### Provided entries ###

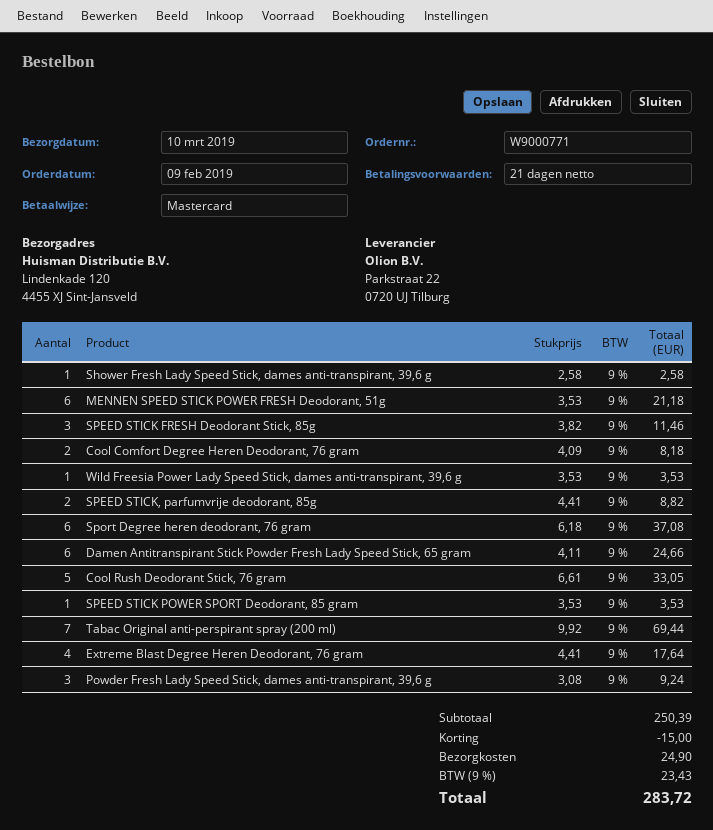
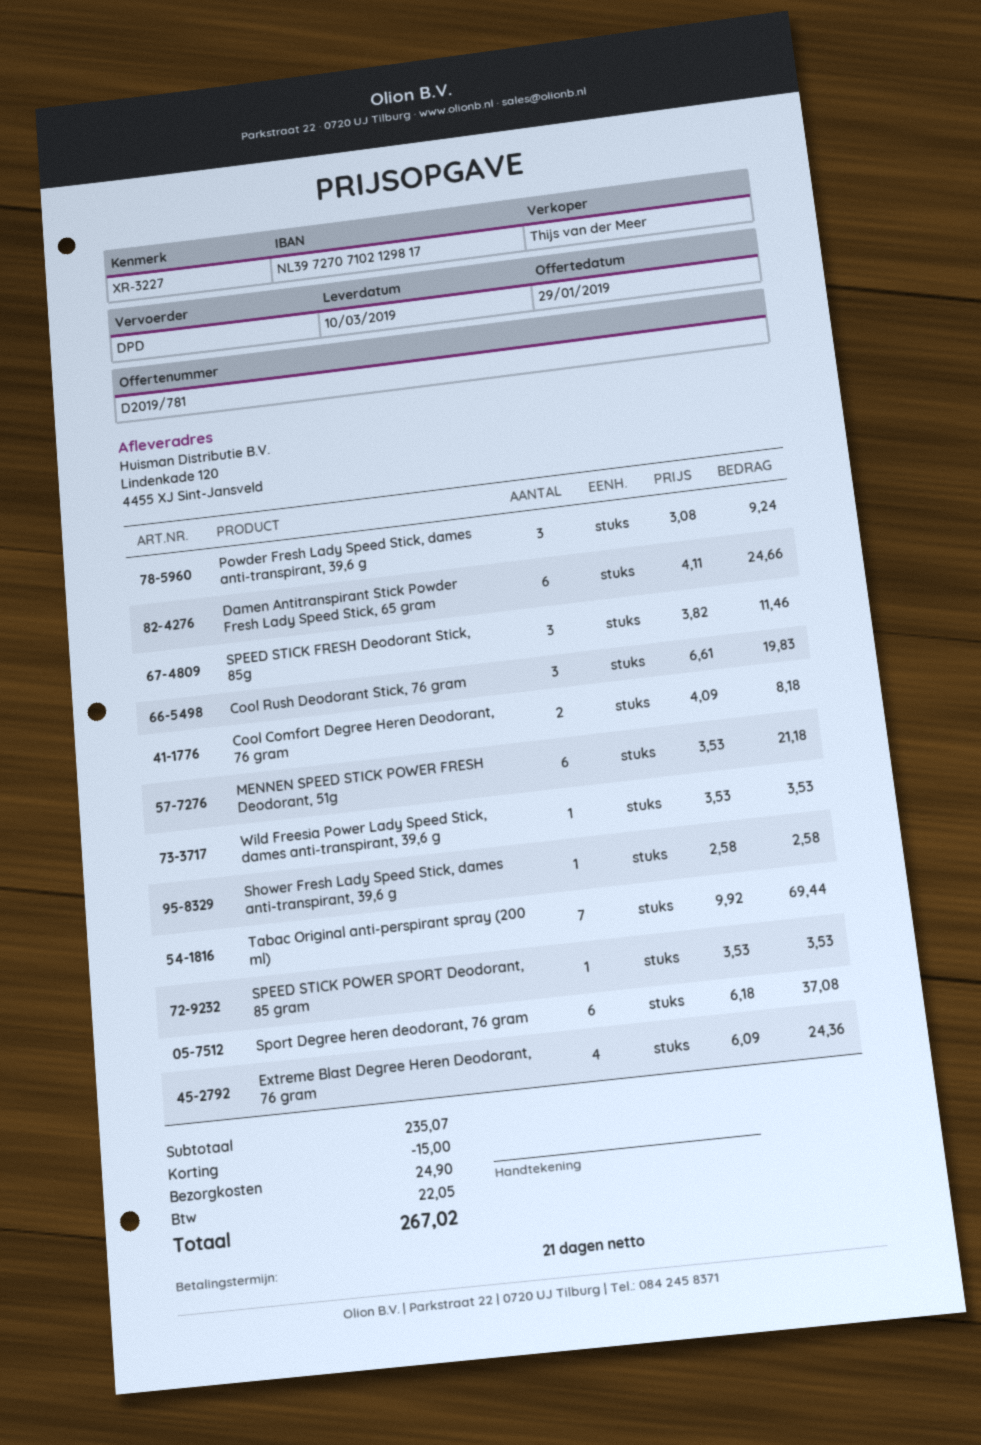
SPEED STICK, parfumvrije deodorant, 85g: 2 x 4.41 = 8.82 -> none
Cool Rush Deodorant Stick, 76 gram: 5 x 6.61 = 33.05 -> 3 x 6.61 = 19.83
Extreme Blast Degree Heren Deodorant, 76 gram: 4 x 4.41 = 17.64 -> 4 x 6.09 = 24.36
subtotal: 250.39 -> 235.07
tax: 23.43 -> 22.05
total: 283.72 -> 267.02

###

Word for word, repeat the lines that begin at the one with "subtotal: 250.39 -> 235.07" and continue to the end of the listing above.

#### Expected answer
subtotal: 250.39 -> 235.07
tax: 23.43 -> 22.05
total: 283.72 -> 267.02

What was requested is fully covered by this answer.